Work to complete. If a line in the entries includes "Short", show that line.

[Before-and-after change data]
■ ■ ■ ■
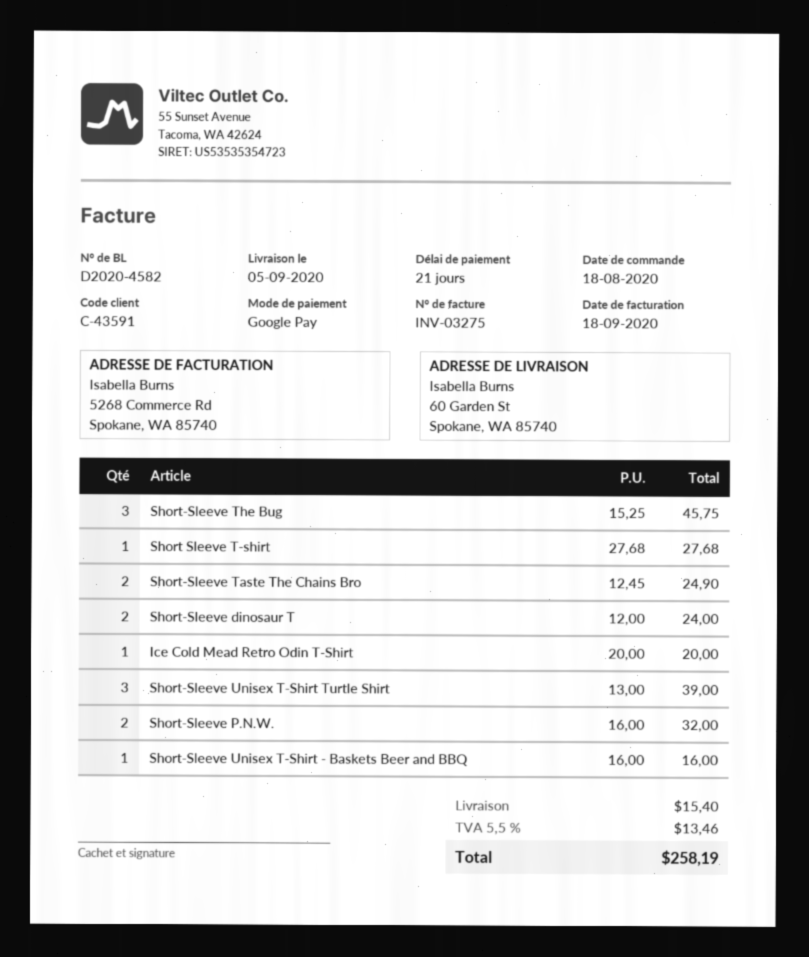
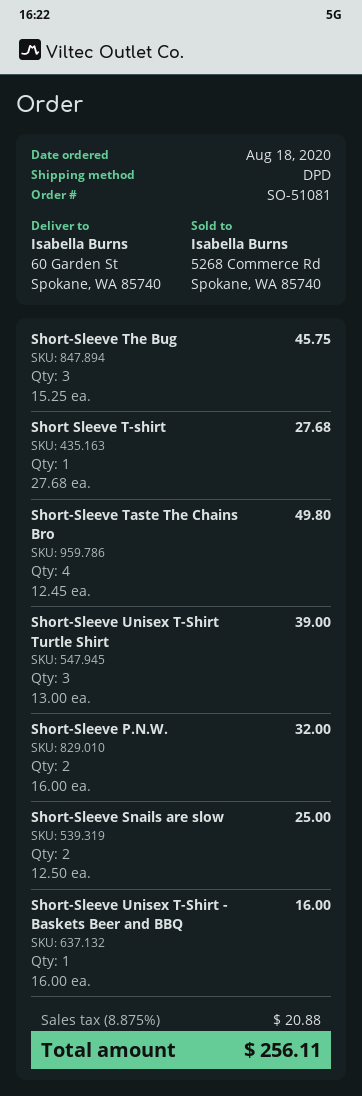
Short-Sleeve Taste The Chains Bro: 2 x 12.45 = 24.90 -> 4 x 12.45 = 49.80
Short-Sleeve dinosaur T: 2 x 12.00 = 24.00 -> none
Ice Cold Mead Retro Odin T-Shirt: 1 x 20.00 = 20.00 -> none
Short-Sleeve Snails are slow: none -> 2 x 12.50 = 25.00
shipping: 15.40 -> none
tax: 5.5% = 13.46 -> 8.875% = 20.88
total: 258.19 -> 256.11

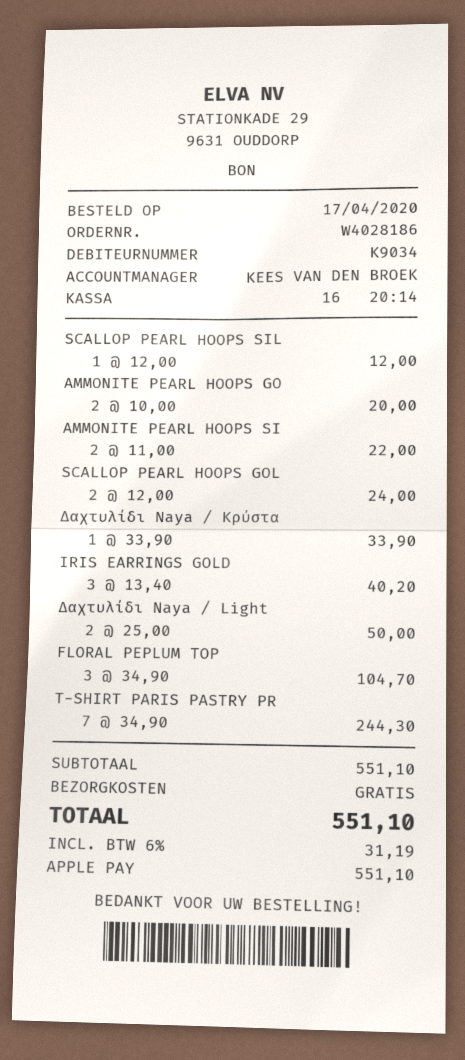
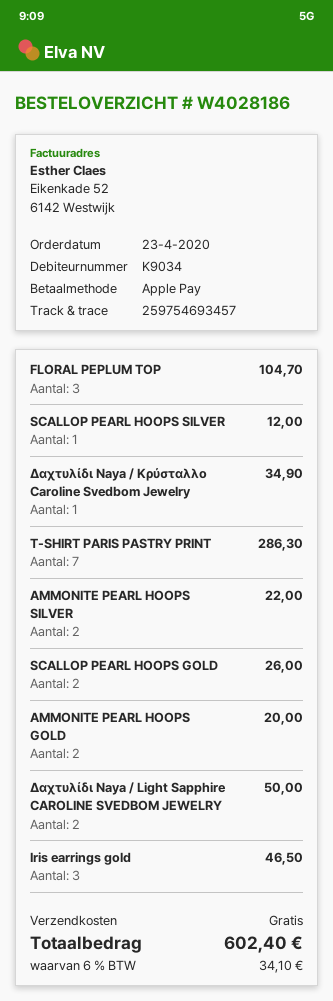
order date: 2020-04-17 -> 2020-04-23
SCALLOP PEARL HOOPS GOL: 2 for 24.00 -> 2 for 26.00
Δαχτυλίδι Naya / Κρύστα: 1 for 33.90 -> 1 for 34.90
IRIS EARRINGS GOLD: 3 for 40.20 -> 3 for 46.50
T-SHIRT PARIS PASTRY PR: 7 for 244.30 -> 7 for 286.30
tax: 6% = 31.19 -> 6% = 34.10
total: 551.10 -> 602.40

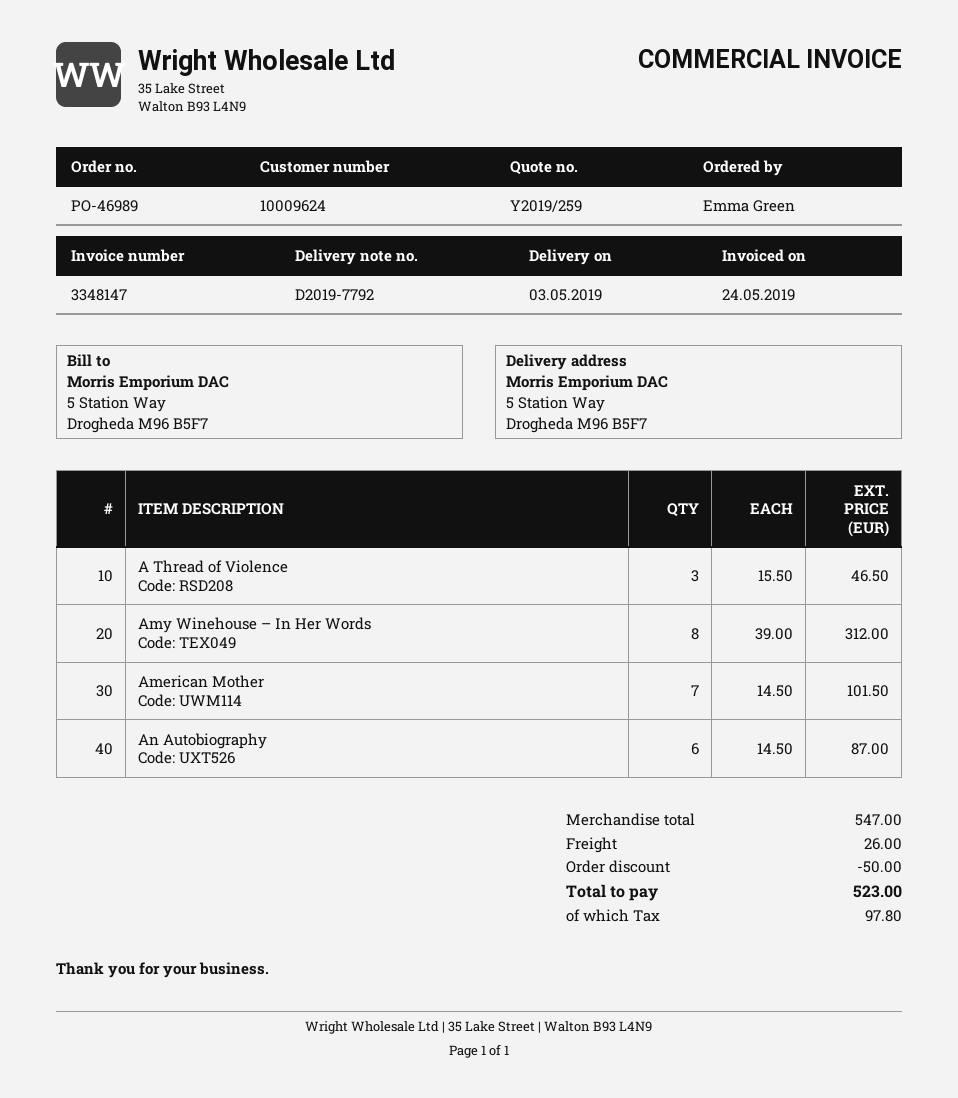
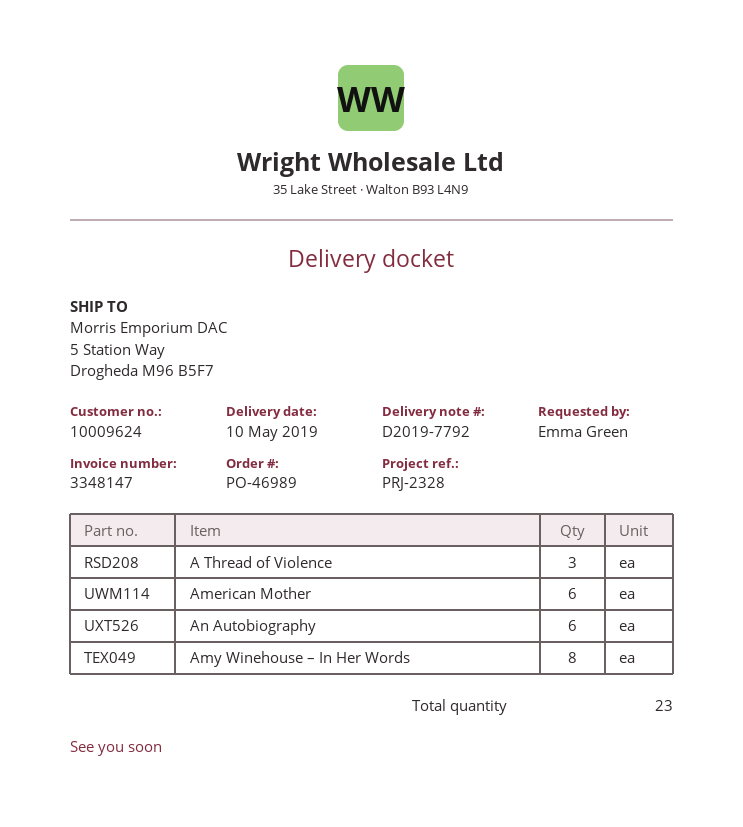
delivery date: 2019-05-03 -> 2019-05-10
American Mother: 7 -> 6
■ ■ ■ ■
Task solution.
Short-Sleeve Taste The Chains Bro: 2 x 12.45 = 24.90 -> 4 x 12.45 = 49.80
Short-Sleeve dinosaur T: 2 x 12.00 = 24.00 -> none
Short-Sleeve Snails are slow: none -> 2 x 12.50 = 25.00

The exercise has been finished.